Garment Company, no date. | Kansas City Public Library
The Blairs
George Blair is mostly an afterthought in The Star’s coverage of the kidnapping. He was obviously not the main target of the attack but an unintended victim. He was also a Black domestic employee of one of the richest white women in the city and mostly invisible to the white press.
After their release, The Star briefly recounted Blair’s version of events. The newspaper noted that his wife Savannah had been interviewed by police while he was missing and that both Blairs were considered upstanding citizens.
The African American-owned Kansas City Call printed a different story.
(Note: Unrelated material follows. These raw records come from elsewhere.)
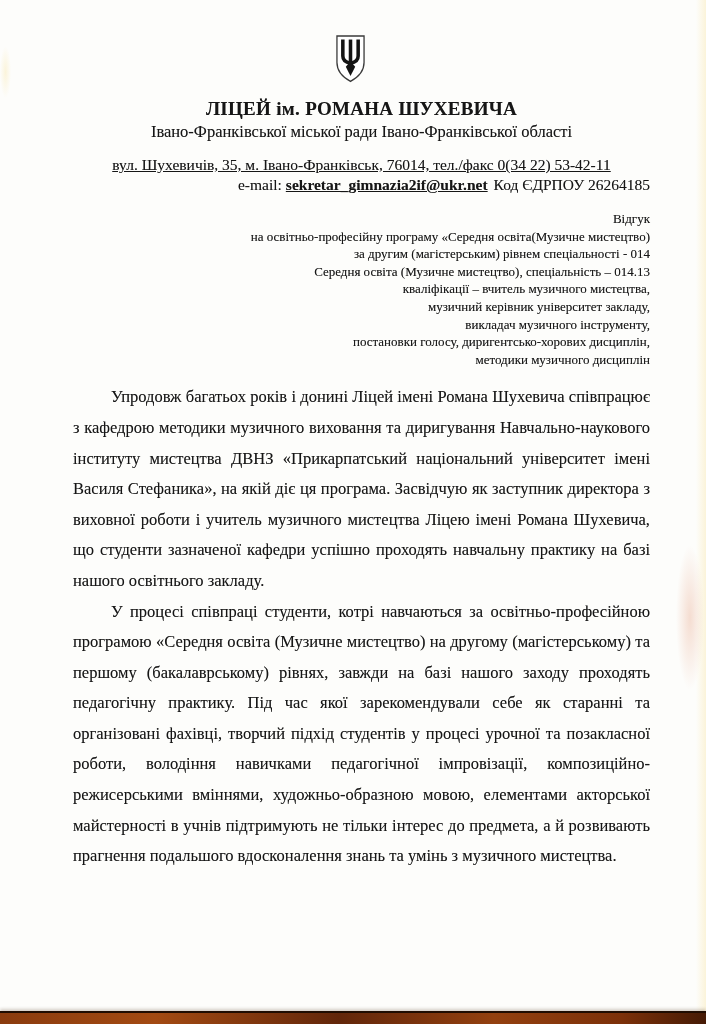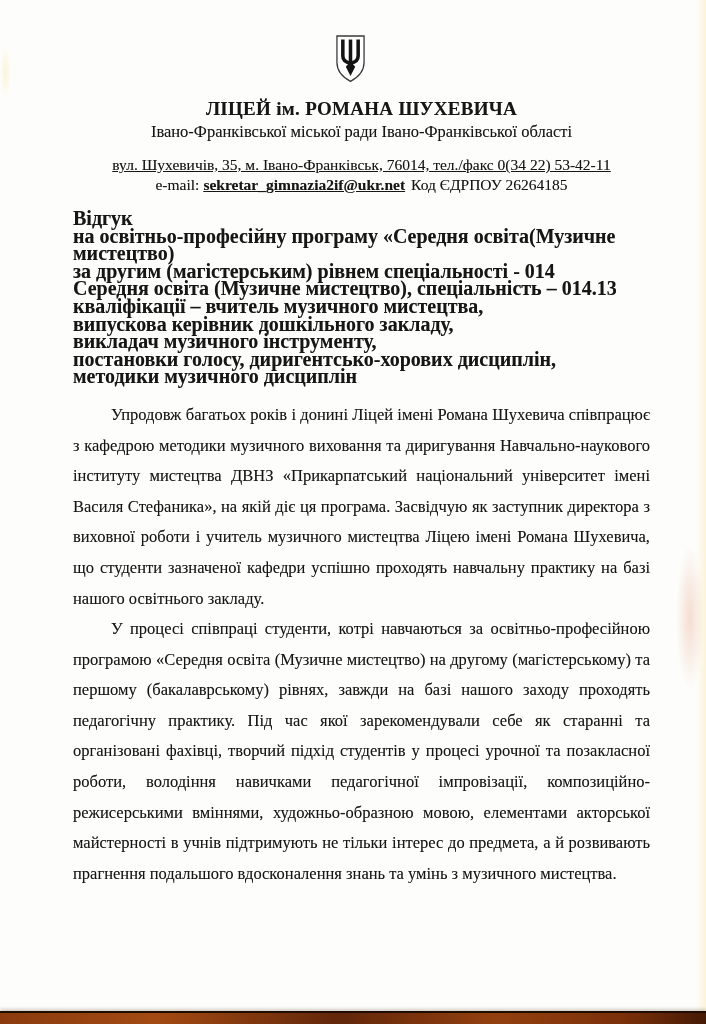"e-mail: sekretar_gimnazia2if@ukr.net Код" .email-line { text-align: center -> right }
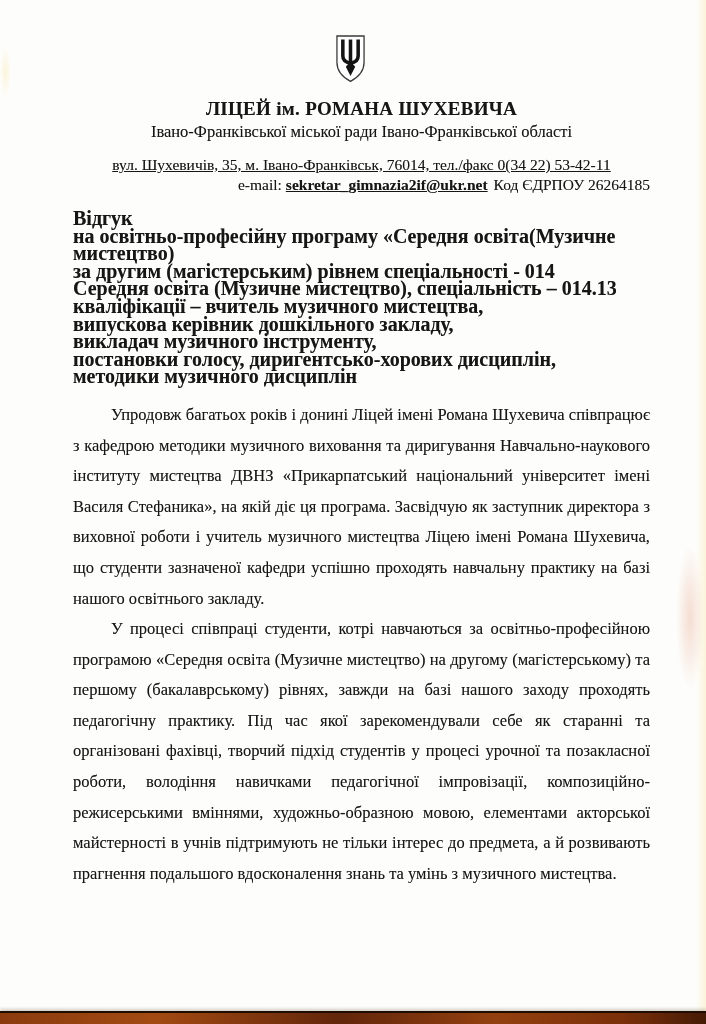"Відгук" .title-block { font-size: 20px -> 13px; font-weight: bold -> normal; text-align: left -> right }
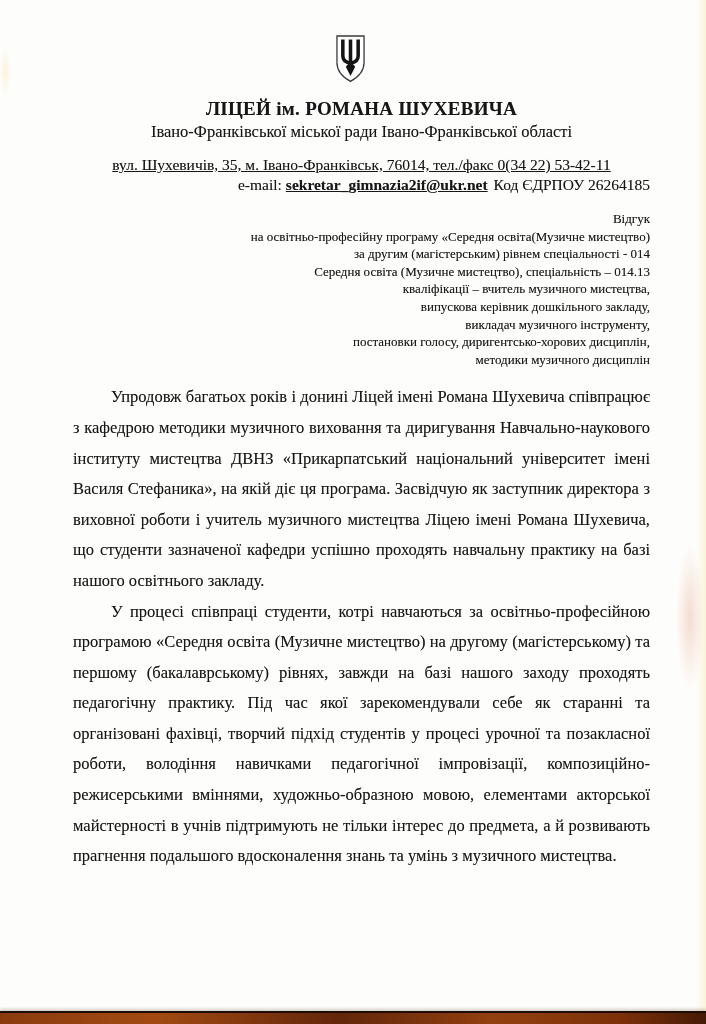"випускова керівник дошкільного закладу," div { text: випускова керівник дошкільного -> музичний керівник університет }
The Blairs were indeed known in their neighborhood as good people, the newspaper said, but that did not stop the police from intimidating and roughing up Savannah Blair.
According to the Call:
Neighbors witnessed white police officers pushing Savannah against a wall in her kitchen. One of them slapped her and demanded information on the kidnapping. They dragged her from the house and threw her against a patrol car. When a neighbor tried to intervene, he was beaten by an officer and arrested. The Call reported that Savannah had been arrested as well, though it did not mention how long she was in police custody.
After the kidnapping, Nell Donnelly promised George Blair that he would have a job with her for as long as he wanted one. He worked for her for the rest of his life.
The Donnellys and Reeds
Over the following decades, it was revealed that James Reed had been the one who bypassed police to make the secret phone call to that North Side leader. The leader was organized crime figure Johnny Lazia, an associate of political boss Tom Pendergast.
Reed had coerced Lazia by threatening to purchase radio time to publicly incriminate and denounce his operation and cripple the mob with legal action. Lazia took him seriously and agreed to locate Nell Donnelly.
In the early 2000s, members of Nell’s family disclosed that she and Reed had begun a romantic relationship at some point before the kidnapping. Son David’s “adoption” was a ruse to cover the fact that she and James Reed were his biological parents and avoid scandal.
In November 1932, Nell and Paul Donnelly divorced. She bought out his share of the Donnelly Garment Company for $1 million. He moved to the East Coast, remarried, lost most of his fortune in bad investments and died in 1934.
On December 13, 1933, the 72-year-old Reed married 44-year-old Nell in a small surprise ceremony in front of their friends. Reed legally adopted David. By all accounts, the marriage was a happy one.
James Reed died of bronchitis in 1944. Nell Donnelly Reed continued to run the Donnelly Garment Company until selling in 1956. The business closed in 1978. She died in 1991 at the age of 102.